Exporting maven artifacts from Gradle could be very interesting, but I would like to point out one aspect:
we should also create proper pom.xml files with dependencies defined in it rather than embedded in the jars, else there would be no benefit in adopting maven - from the GWT developer point of view.
Probably this is feasible with Gradle, but I expect it requires a lot of configuration to be achieve as the plugin probably outputs standards simple pom.xml.

This is much relevant to what I was meaning this morning:
I was re-thinking to the approach of "first" modularize GWT, "then" mavenize it. It seemed good to me at first glance, then I realized that "modularization" of GWT is the real missing aspect now, and when you get a good "modularization", maybe it is not "mavenization" that makes difference (publishing maven artifacts is _required_ but it could also be achieved in many other ways).
 
So, I asked myself why am I so inspired by Maven?
And I realized that it is thanks to Maven that I have been able to make the most modular projects in my career, so I would trust this tool to perform this modularization task and not a tool I just started to learn. Especially because modularization is not a matter of a tool, but a matter of the "mind" of the modularization's "architect".

Thomas seems to have a lot of experience with Maven and with GWT, so I want to suggest him, why not to start from "Mavenization" and then try doing "Modularization" with Maven?

To better explain my perspective, here what I would do. In maven central repo I see there are 5 jars plus a pom for GWT :
gwt-servlet -> is a jar
gwt-elemental -> is a jar
gwt-codeserver -> is a jar
gwt-user -> is a jar
gwt-dev -> is a jar
gwt -> is a pom

My "mavenization first" approach, would create a set of Maven projects which has exactly the above 5 artifacts as output.

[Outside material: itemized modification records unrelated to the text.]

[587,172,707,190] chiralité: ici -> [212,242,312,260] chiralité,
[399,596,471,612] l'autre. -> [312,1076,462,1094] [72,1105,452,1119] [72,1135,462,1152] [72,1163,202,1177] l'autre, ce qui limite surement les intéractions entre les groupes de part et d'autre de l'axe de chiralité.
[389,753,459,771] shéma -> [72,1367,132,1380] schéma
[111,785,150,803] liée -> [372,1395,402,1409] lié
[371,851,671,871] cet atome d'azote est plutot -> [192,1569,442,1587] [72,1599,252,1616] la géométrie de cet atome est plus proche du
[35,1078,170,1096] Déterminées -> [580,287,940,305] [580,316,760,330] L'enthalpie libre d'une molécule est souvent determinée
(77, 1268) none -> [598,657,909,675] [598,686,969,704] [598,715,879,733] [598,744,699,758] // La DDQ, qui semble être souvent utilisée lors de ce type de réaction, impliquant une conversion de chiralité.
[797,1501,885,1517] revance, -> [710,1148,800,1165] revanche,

I mean something different than doing (as we already have in maven subfolder of GWT src code)
> ant clean dist-dev
> maven/push-gwt.sh

I mean real maven projects that someone build by changing directory and launching "mvn install".

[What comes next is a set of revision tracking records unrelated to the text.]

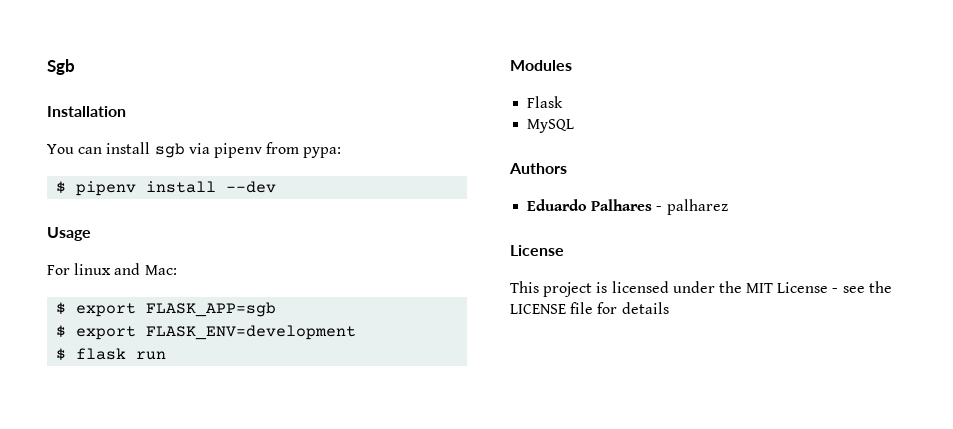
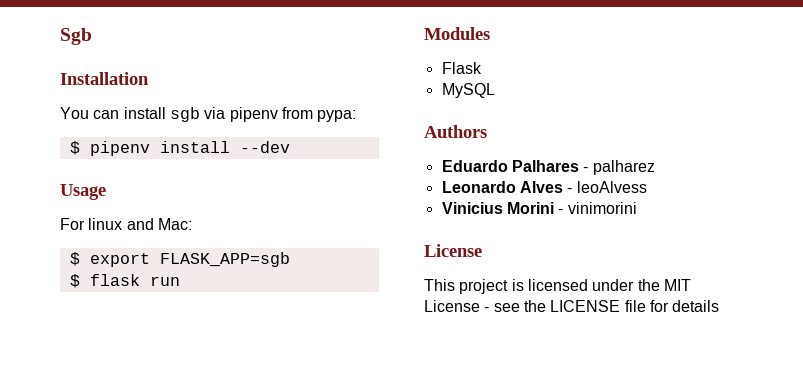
[56,325,357,340] // $ export FLASK_ENV=development -> (290, 259) none
(728, 207) none -> [441,181,647,193] [441,202,637,214] // Leonardo Alves - leoAlvess // Vinicius Morini - vinimorini

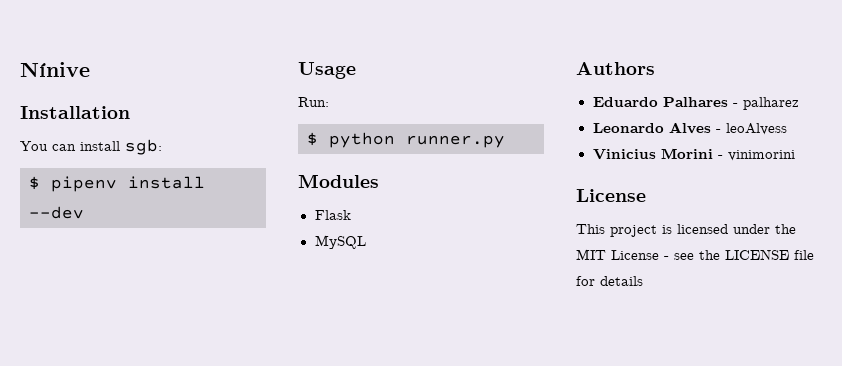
[60,28,92,45] Sgb -> [20,62,90,77] Nínive
[169,107,357,122] sgb via pipenv from pypa: -> [125,139,162,155] sgb:
[60,218,192,230] [69,252,290,267] [69,274,180,288] For linux and Mac: // $ export FLASK_APP=sgb // $ flask run -> [298,97,329,107] [307,132,505,148] Run: // $ python runner.py

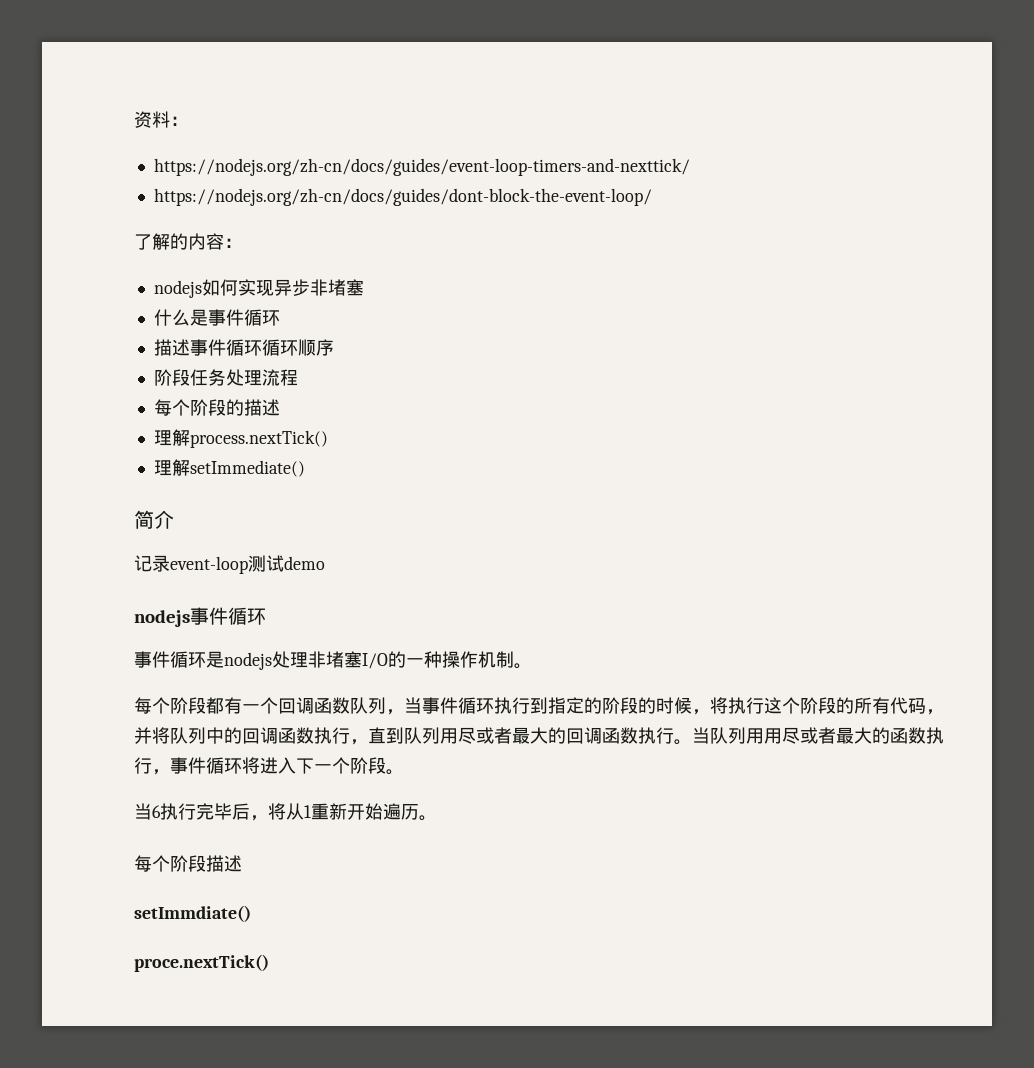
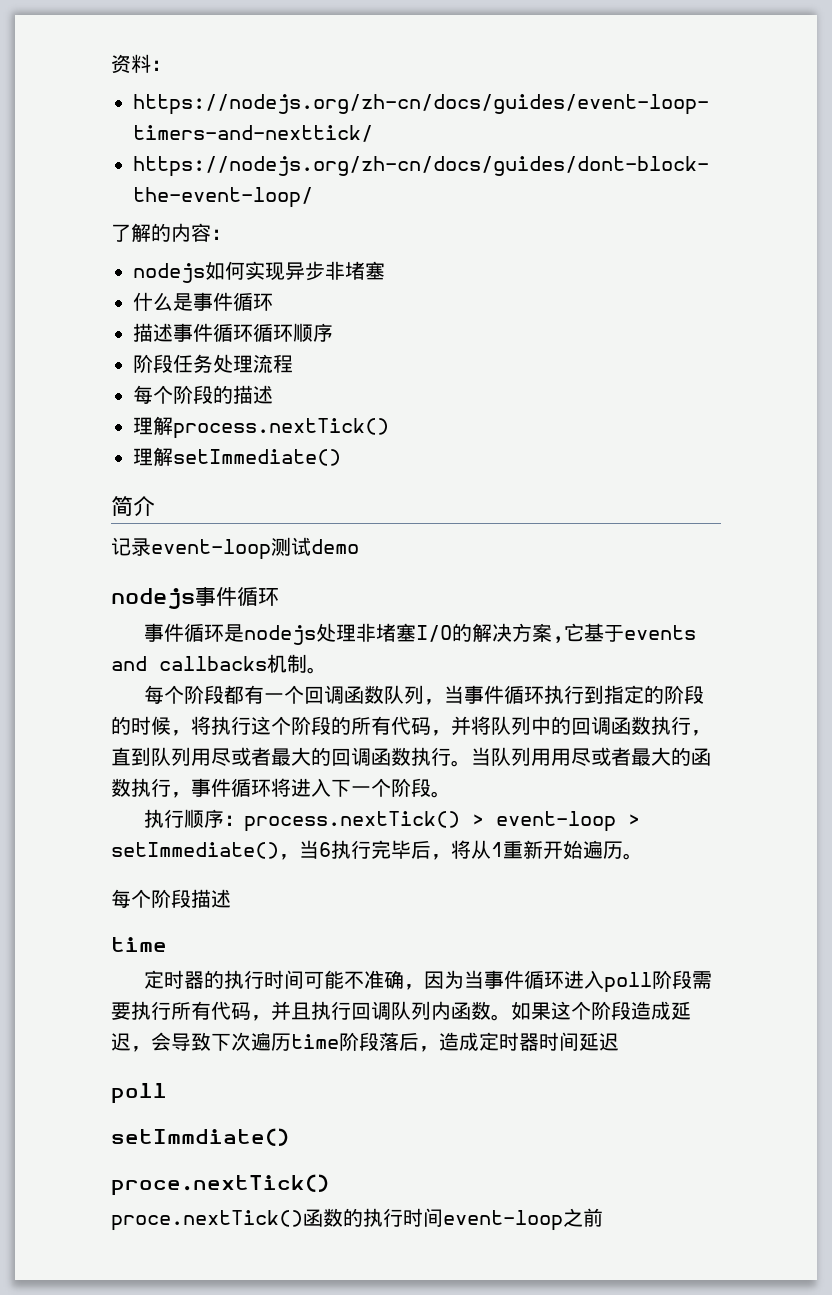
[406,651,478,668] 一种操作 -> [472,623,697,643] [111,656,267,671] 解决方案,它基于events and callbacks
(404, 772) none -> [144,809,641,832] [111,842,299,860] 执行顺序：process.nextTick() > event-loop > setImmediate()，
[134,905,251,922] [134,954,269,972] setImmdiate() // proce.nextTick() -> [111,937,167,952] [144,970,713,993] [111,1001,691,1021] [111,1032,619,1052] [111,1083,167,1104] [111,1128,289,1146] [111,1174,329,1196] [111,1208,603,1231] time // 定时器的执行时间可能不准确，因为当事件循环进入poll阶段需要执行所有代码，并且执行回调队列内函数。如果这个阶段造成延迟，会导致下次遍历time阶段落后，造成定时器时间延迟 // poll // setImmdiate() // proce.nextTick() // proce.nextTick()函数的执行时间event-loop之前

This should be automatized, Gradle or ant or even shell scripts could be used, and I the end it should be possible to build GWT with maven with something like:
> ant prepare-maven
> cd maven
> mvn clean install
(probably the pom.xml are written completely and the "prepare-maven" step copy source code into the maven folders).

The output of the maven build should be validated to be compatible with the one of the ant build, maybe something like "clirr" could be used for this. This will be a huge step, and the maven build would be 100% compatible, we should ask the community to move contributing to GWT using maven build. Then, if my thesis is right, start out the modularization, which with maven on the background could be easier. 

It seems a good approach to me, but I admit I am blind a lot about the whole GWT build and I will not be surprised if someone has already started blaming me for what I've written up to now.
I believe that doing modularization requires the lead of a deep "connoisseur" of GWT src code project, if I would modularize it, I would probably fail leaving legacy un-modularized code or throw away parts.

I would trust Thomas opinion on this most that everyone's else. He has done the most of the research on GWT and Maven and has also explored other roads with Buck and Gradle. I've achieved this idea only thanks to having studied his work (btw, I've not been able to make buck build work...)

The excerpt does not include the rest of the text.